Am Sat, May 22, 2021 at 02:33:47PM +0200 schrieb Mark Kettenis:
> > Date: Sat, 22 May 2021 11:11:38 +0000
> > From: Visa Hankala <[email protected]>
> >
> > On Wed, May 19, 2021 at 05:11:09PM -0500, Scott Cheloha wrote:
> > > Hi,
> > >
> > > visa@ says I need to unlock softintr_dispatch() before I can
> > > unlock softclock(), so let's do that.
> > >
> > > Additionally, when we call softintr_disestablish() we want to wait for
> > > the underlying softintr handle to finish running if it is running.
> > >
> > > We can start with amd64.
> > >
> > > I think this approach will work:
> > >
> > > - Keep a pointer to the running softintr, if any, in the queue. NULL
> > > the pointer when we return from sih_func().
> > >
> > > - Take/release the kernel lock if the SI_MPSAFE flag is present when
> > > we enter/leave sih_func().
> > >
> > > - If the handle is running when you call softintr_disestablish(), spin
> > > until the handle isn't running anymore and retry.
> > >
> > > There is no softintr manpage but I think it is understood that
> > > softintr_disestablish() is only safe to call from a process context,
> > > otherwise you may deadlock.
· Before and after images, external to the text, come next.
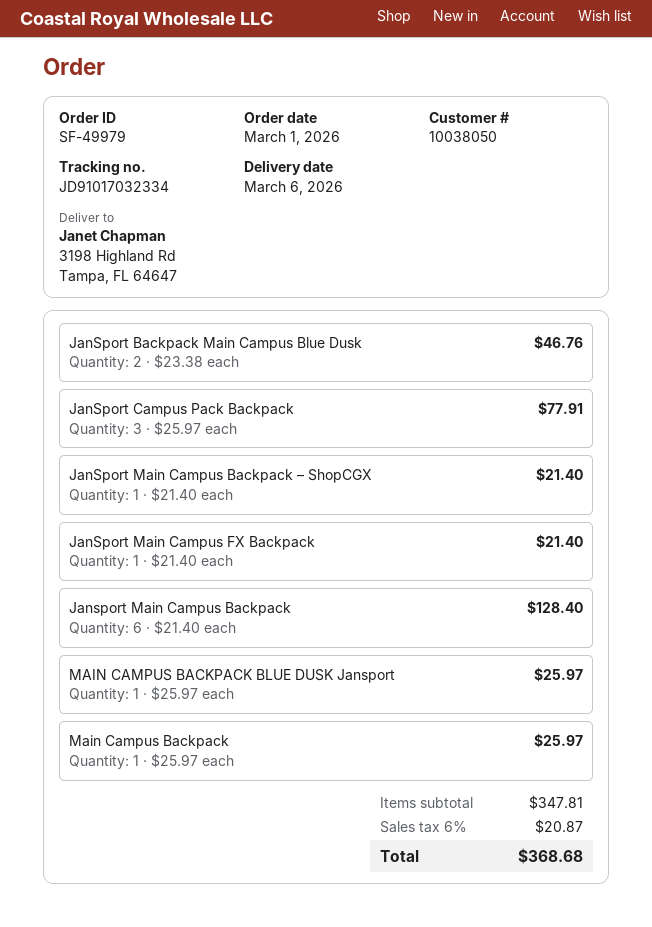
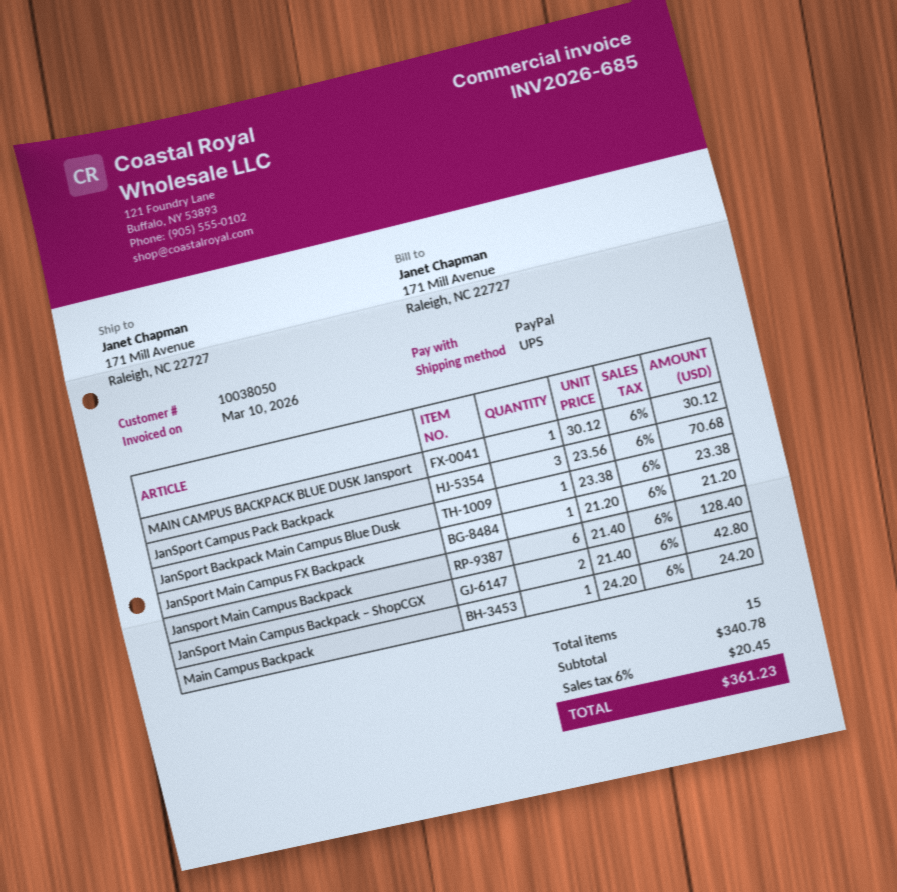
ship to: 3198 Highland Rd, Tampa, FL 64647 -> 171 Mill Avenue, Raleigh, NC 22727
JanSport Backpack Main Campus Blue Dusk: 2 x 23.38 = 46.76 -> 1 x 23.38 = 23.38
JanSport Campus Pack Backpack: 3 x 25.97 = 77.91 -> 3 x 23.56 = 70.68
JanSport Main Campus Backpack – ShopCGX: 1 x 21.40 = 21.40 -> 2 x 21.40 = 42.80
JanSport Main Campus FX Backpack: 1 x 21.40 = 21.40 -> 1 x 21.20 = 21.20
MAIN CAMPUS BACKPACK BLUE DUSK Jansport: 1 x 25.97 = 25.97 -> 1 x 30.12 = 30.12
Main Campus Backpack: 1 x 25.97 = 25.97 -> 1 x 24.20 = 24.20
subtotal: 347.81 -> 340.78
tax: 6% = 20.87 -> 6% = 20.45
total: 368.68 -> 361.23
Maybe we should do splassert(IPL_NONE)?
> > >
> > > We could probably sleep here instead of spinning. We'd have to change
> > > every softintr_disestablish() implementation to do that, though.
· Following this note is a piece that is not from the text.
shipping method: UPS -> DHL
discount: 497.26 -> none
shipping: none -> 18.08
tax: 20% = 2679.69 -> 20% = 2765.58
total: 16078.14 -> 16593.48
> > > Otherwise you'd have different behavior on different platforms.
> >
> > I think your diff does not pay enough attention to the fact that soft
> > interrupts are handled by all CPUs. I think the diff that I posted
> > a while ago [1] is better in that respect.
> >
> > Two biggest things that I do not like in my original diff are
> > synchronization of handler execution, and use of the SMR barrier.
> >
> > [1] https://marc.info/?l=openbsd-tech&m=162092714911609
> >
> > The kernel lock has guaranteed that at most one CPU is able to run
> > a given soft interrupt handler at a time. My diff used a mutex to
> > prevent concurrent execution. However, it is wasteful to spin. It would
> > be more economical to let the current runner of the handler re-execute
> > the code.
> >
> > The SMR barrier in softintr_disestablish() was a trick to drain any
> > pending activity. However, it made me feel uneasy because I have not
> > checked every caller of softintr_disestablish(). My main worry is not
> > the latency but unexpected side effects.
> >
> > Below is a revised diff that improves the above two points.
> >
> > When a soft interrupt handler is scheduled, it is assigned to a CPU.
> > That CPU will keep running the handler as long as there are pending
> > requests. Once all pending requests have been drained, the CPU
> > relinquishes its hold of the handler. This provides natural
> > serialization.
> >
> > Now softintr_disestablish() uses spinning for draining activity.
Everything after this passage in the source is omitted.